University of Health Sciences Turkey, Bursa Yuksek Ihtisas Training and Research Hospital, Department of Emergency Medicine, Bursa, Turkey.
Am J Emerg Med. 2021 Nov;49:94-99. doi: 10.1016/j.ajem.2021.05.069. Epub 2021 Jun 1.
This study evaluates the effectiveness of CHOKAI and STONE scores in patients presenting to the emergency department with ureteral stones.
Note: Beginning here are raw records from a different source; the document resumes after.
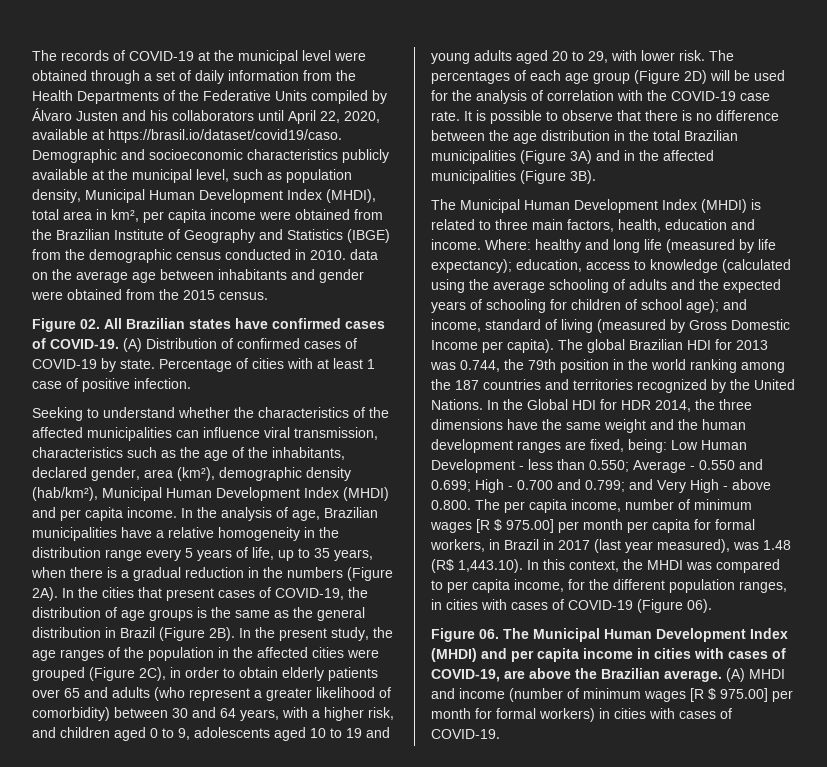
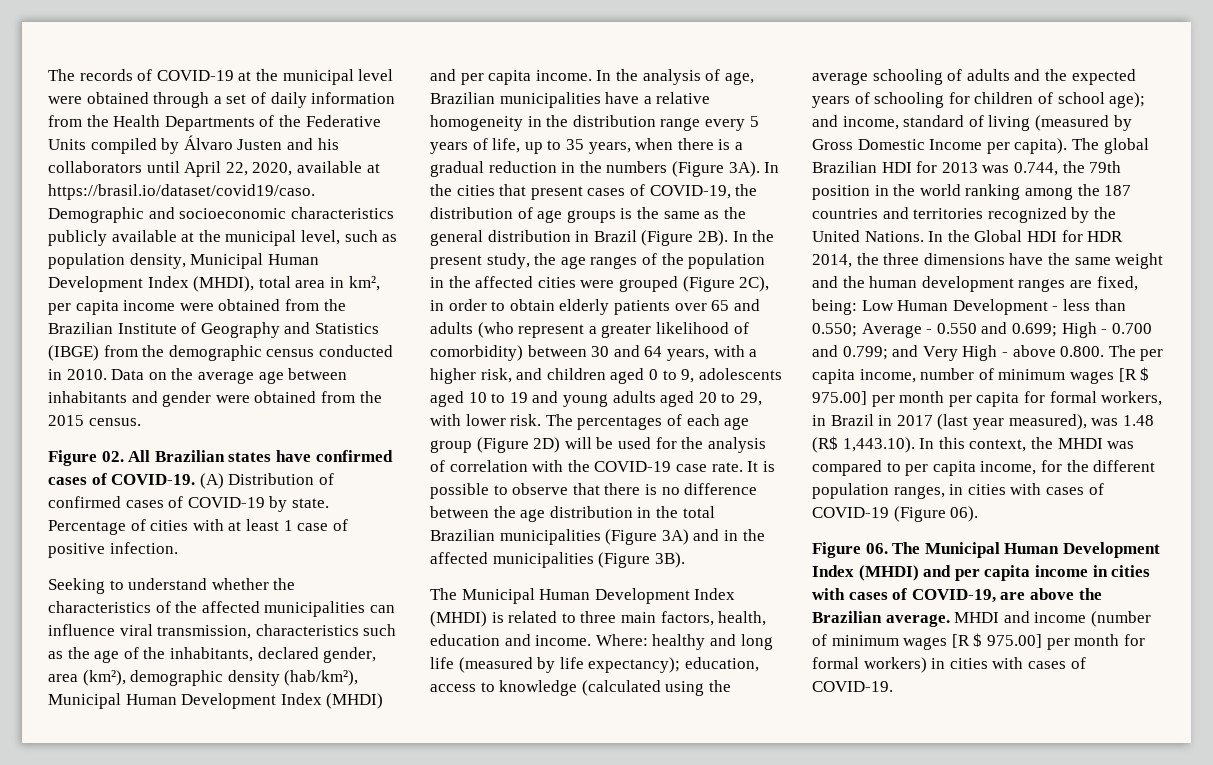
- The records of COVID-19 at the municipal level were obtained through a set of daily information from the Health Departments of the Federative Units compiled by Álvaro Justen and his collaborators until April 22, 2020, available at https://brasil.io/dataset/covid19/caso. Demographic and socioeconomic characteristics publicly available at the municipal level, such as population density, Municipal Human Development Index (MHDI), total area in km², per capita income were obtained from the Brazilian Institute of Geography and Statistics (IBGE) from the demographic census conducted in 2010. data on the average age between inhabitants and gender were obtained from the 2015 census.
+ The records of COVID-19 at the municipal level were obtained through a set of daily information from the Health Departments of the Federative Units compiled by Álvaro Justen and his collaborators until April 22, 2020, available at https://brasil.io/dataset/covid19/caso. Demographic and socioeconomic characteristics publicly available at the municipal level, such as population density, Municipal Human Development Index (MHDI), total area in km², per capita income were obtained from the Brazilian Institute of Geography and Statistics (IBGE) from the demographic census conducted in 2010. Data on the average age between inhabitants and gender were obtained from the 2015 census.
- In the analysis of age, Brazilian municipalities have a relative homogeneity in the distribution range every 5 years of life, up to 35 years, when there is a gradual reduction in the numbers (Figure 2A).
+ In the analysis of age, Brazilian municipalities have a relative homogeneity in the distribution range every 5 years of life, up to 35 years, when there is a gradual reduction in the numbers (Figure 3A).
- (A) MHDI and income (number of minimum wages [R $ 975.00] per month for formal workers) in cities with cases of COVID-19.
+ MHDI and income (number of minimum wages [R $ 975.00] per month for formal workers) in cities with cases of COVID-19.

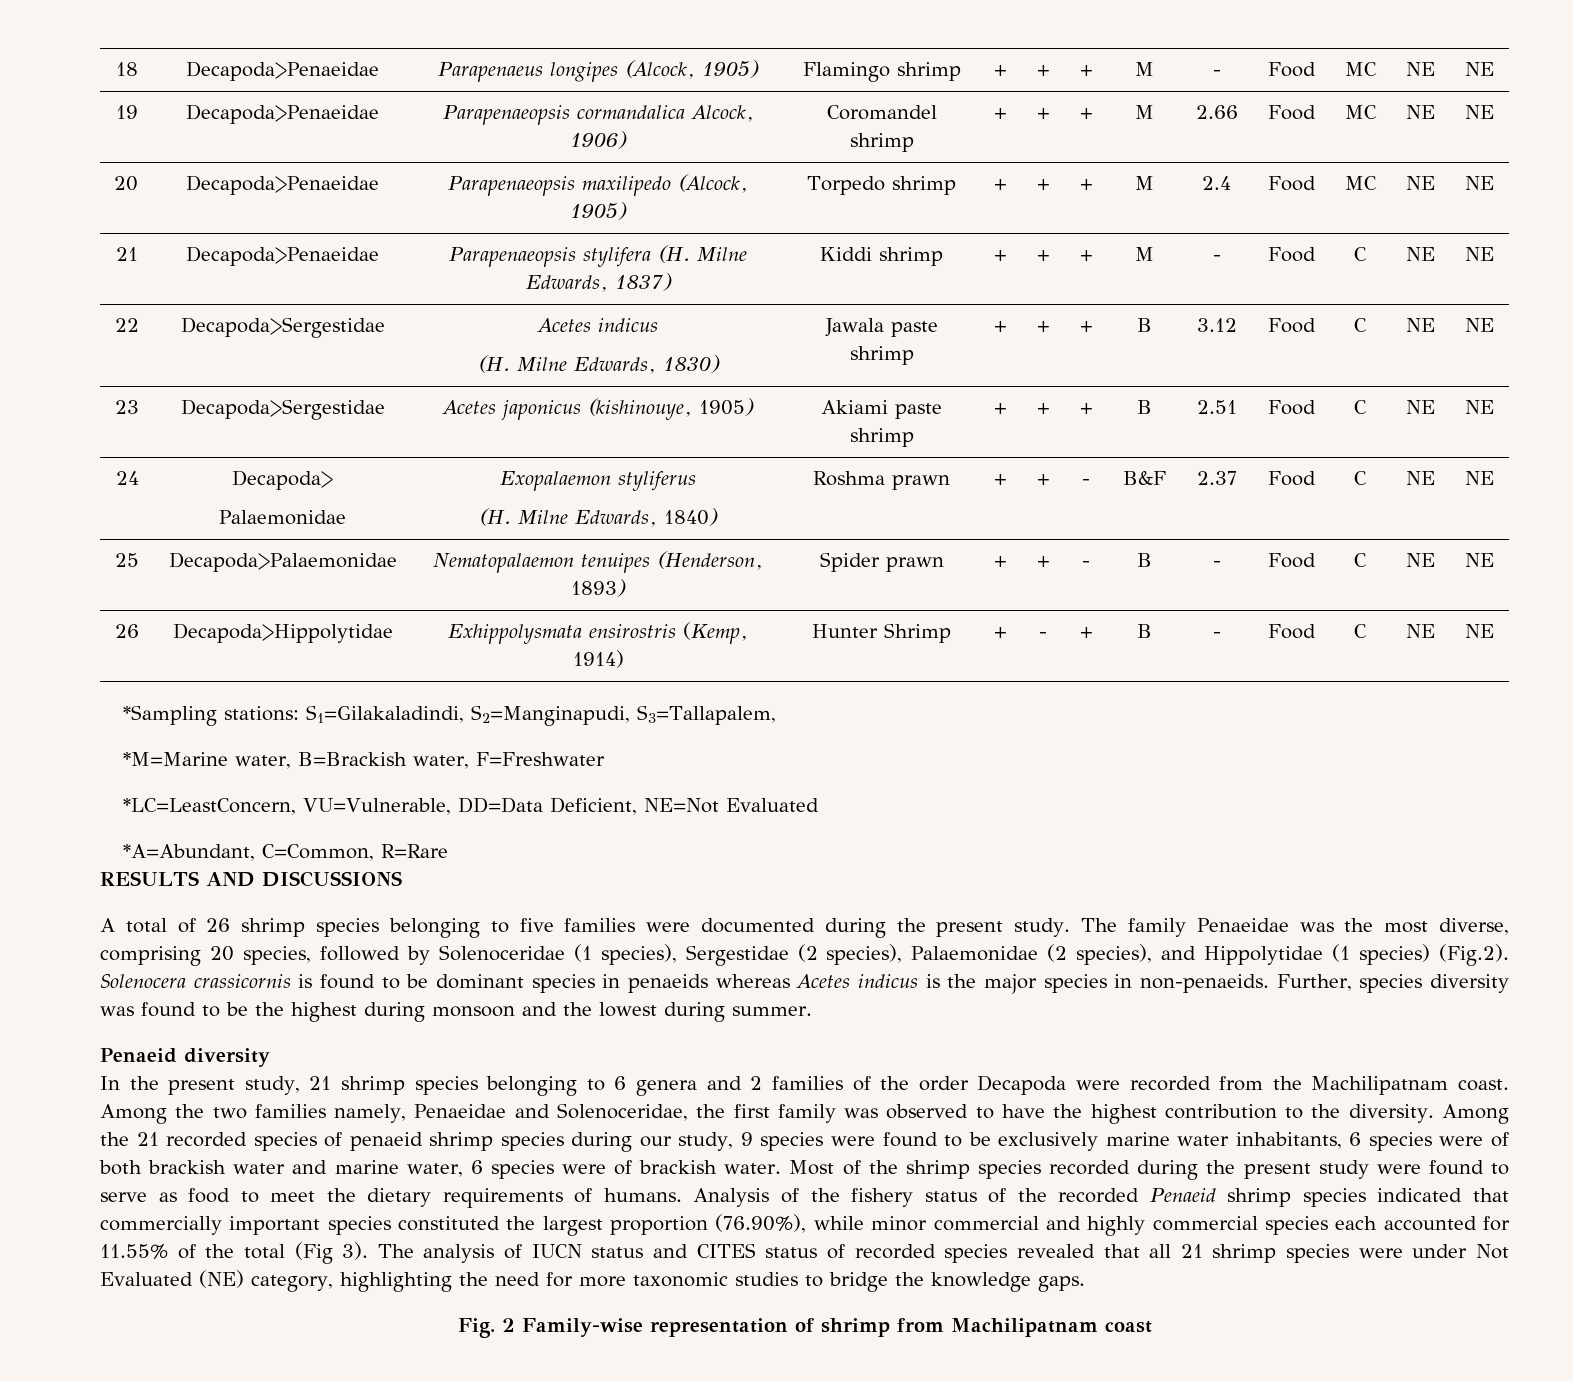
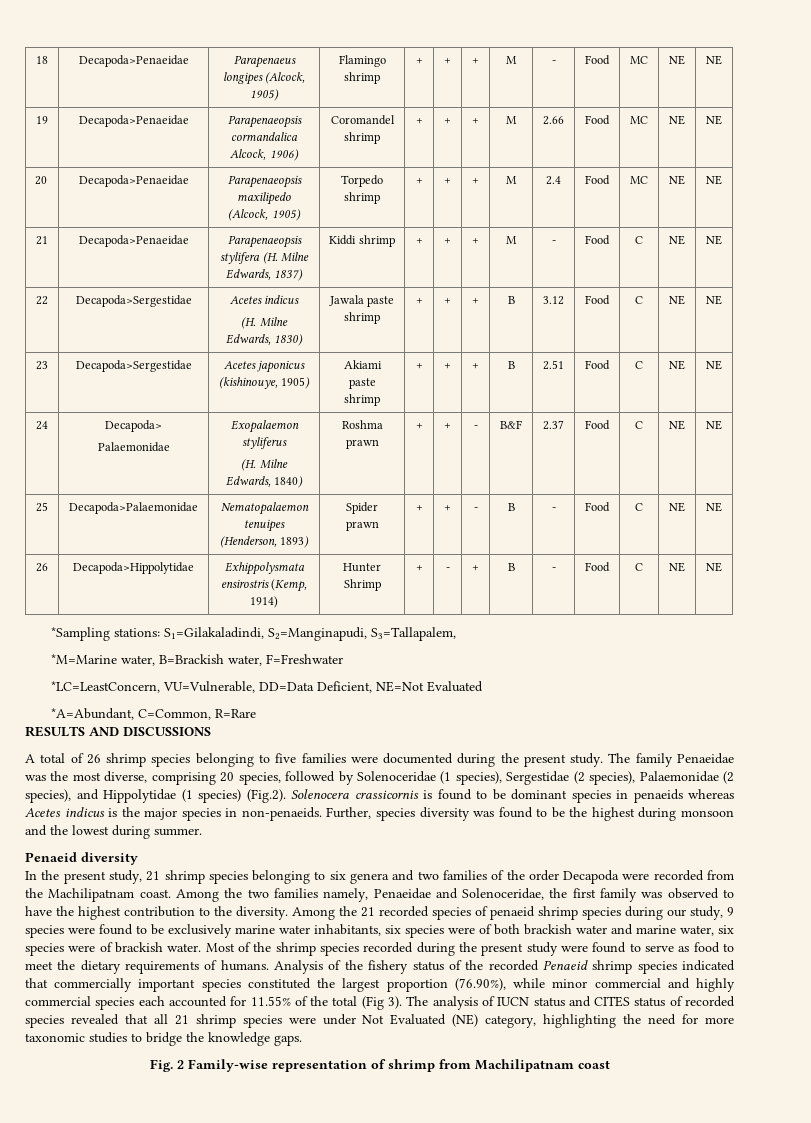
- In the present study, 21 shrimp species belonging to 6 genera and 2 families of the order Decapoda were recorded from the Machilipatnam coast.
+ In the present study, 21 shrimp species belonging to six genera and two families of the order Decapoda were recorded from the Machilipatnam coast.
- Among the 21 recorded species of penaeid shrimp species during our study, 9 species were found to be exclusively marine water inhabitants, 6 species were of both brackish water and marine water, 6 species were of brackish water.
+ Among the 21 recorded species of penaeid shrimp species during our study, 9 species were found to be exclusively marine water inhabitants, six species were of both brackish water and marine water, six species were of brackish water.

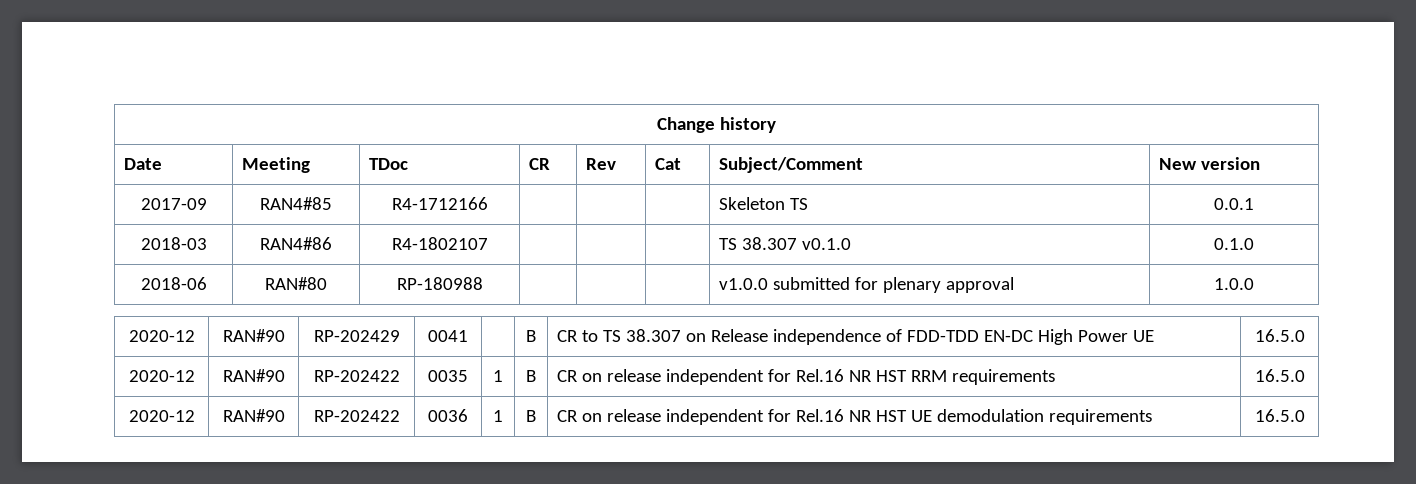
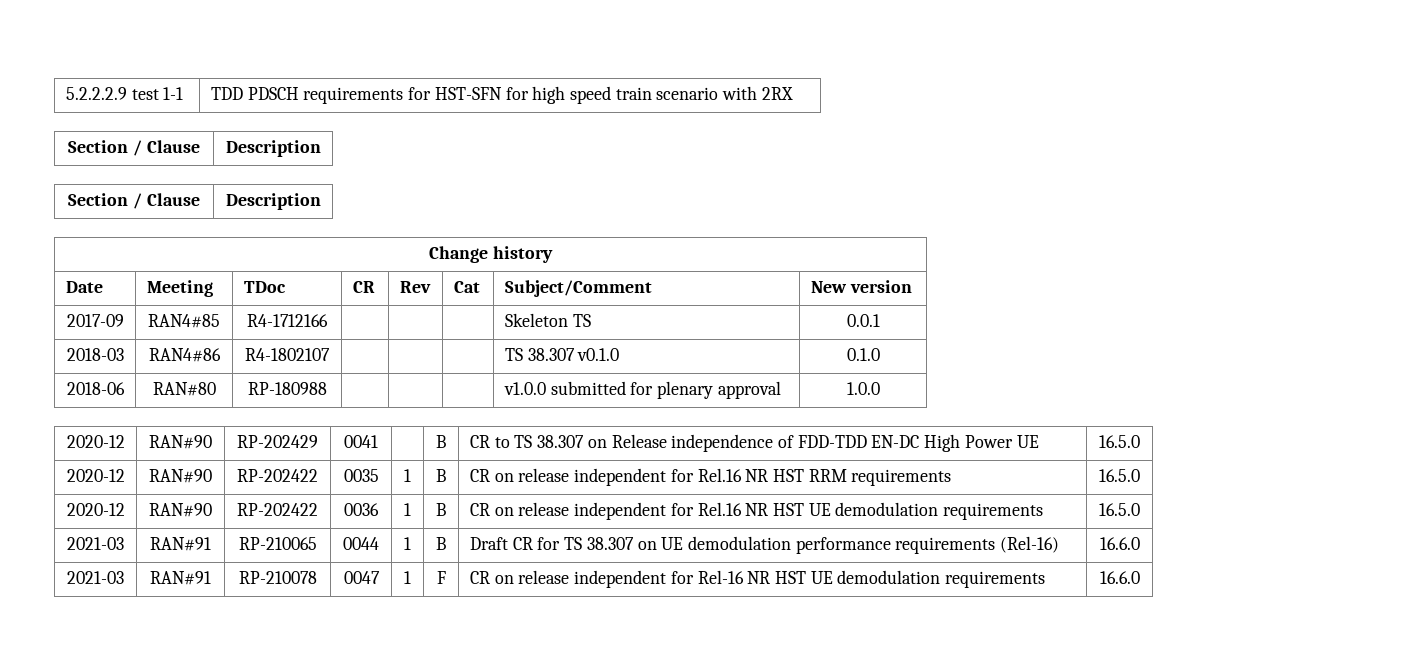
+ 5.2.2.2.9 test 1-1 | TDD PDSCH requirements for HST-SFN for high speed train scenario with 2RX
+ Section / Clause | Description
+ Section / Clause | Description
+ 2021-03 | RAN#91 | RP-210065 | 0044 | 1 | B | Draft CR for TS 38.307 on UE demodulation performance requirements (Rel-16) | 16.6.0
+ 2021-03 | RAN#91 | RP-210078 | 0047 | 1 | F | CR on release independent for Rel-16 NR HST UE demodulation requirements | 16.6.0

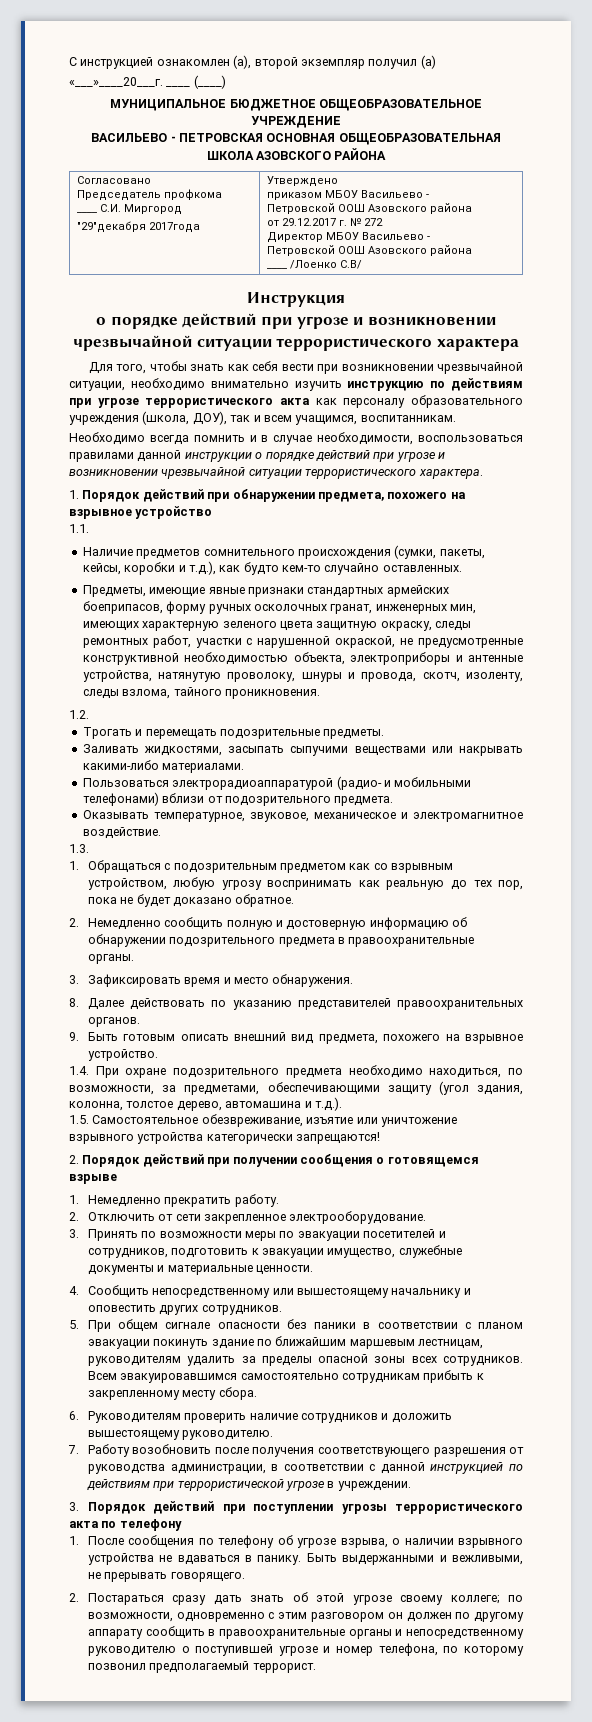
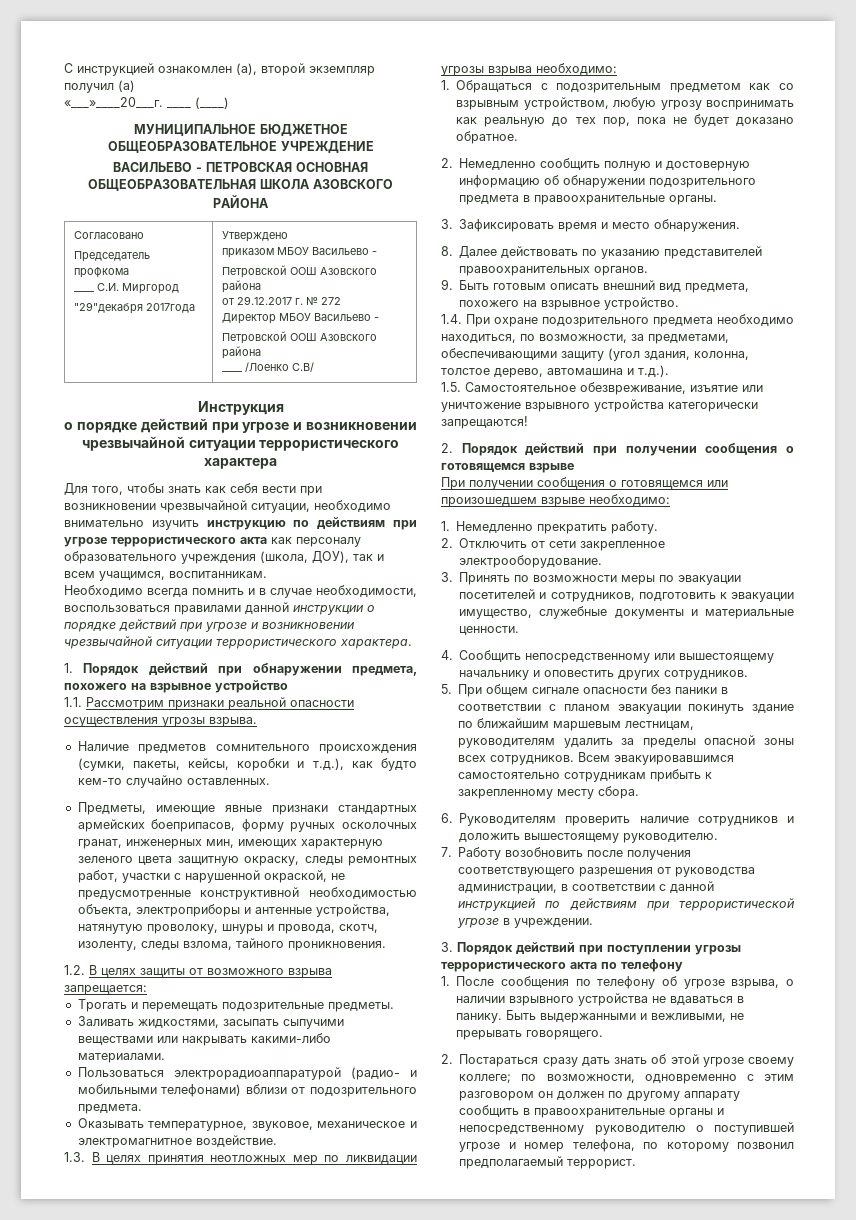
- 1.1.
+ 1.1. Рассмотрим признаки реальной опасности осуществления угрозы взрыва.
- 1.2.
+ 1.2. В целях защиты от возможного взрыва запрещается:
- 1.3.
+ 1.3. В целях принятия неотложных мер по ликвидации угрозы взрыва необходимо:
+ При получении сообщения о готовящемся или произошедшем взрыве необходимо:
Patients over the age of 18 who were admitted to the emergency department with flank pain, groin pain, scrotal pain, and hematuria and who were performed non-contrast abdominal computed tomography (CT) for diagnostic imaging were included. The numeric pain, CHOKAI, and STONE scores of the patients were calculated. The effectiveness of these scoring systems in the presence of stones was examined.
A total of 105 patients were included in the study. In the analysis performed to investigate whether there was a difference between the numeric pain, STONE, and CHOKAI scores in terms of the presence of stones on CT, it was seen that the CHOKAI score was significantly different from the others (p < 0.001). A significant positive correlation was found between the CHOKAI score and stone size (r = 0.343, p < 0.001).When the cut-off value of the CHOKAI score was >7, the sensitivity was found to be 60.49%, and specificity was 83.33%. The cut-off value for the STONE score was >8 with a sensitivity of 70.37% and specificity of 58.33%. The corresponding area under curve values for the CHOHAI and STONE scores was 0.788 (p < 0.0001) and 0.615 (p = 0.087). Male sex, the CHOKAI, and STONE scores were the independent risk factors for ureteral stone. A significant positive correlation was found between the CHOKAI score and stone size (r = 0.343, p < 0.001).
The CHOKAI score has a higher performance than the STONE score in detecting the presence of ureteral stones.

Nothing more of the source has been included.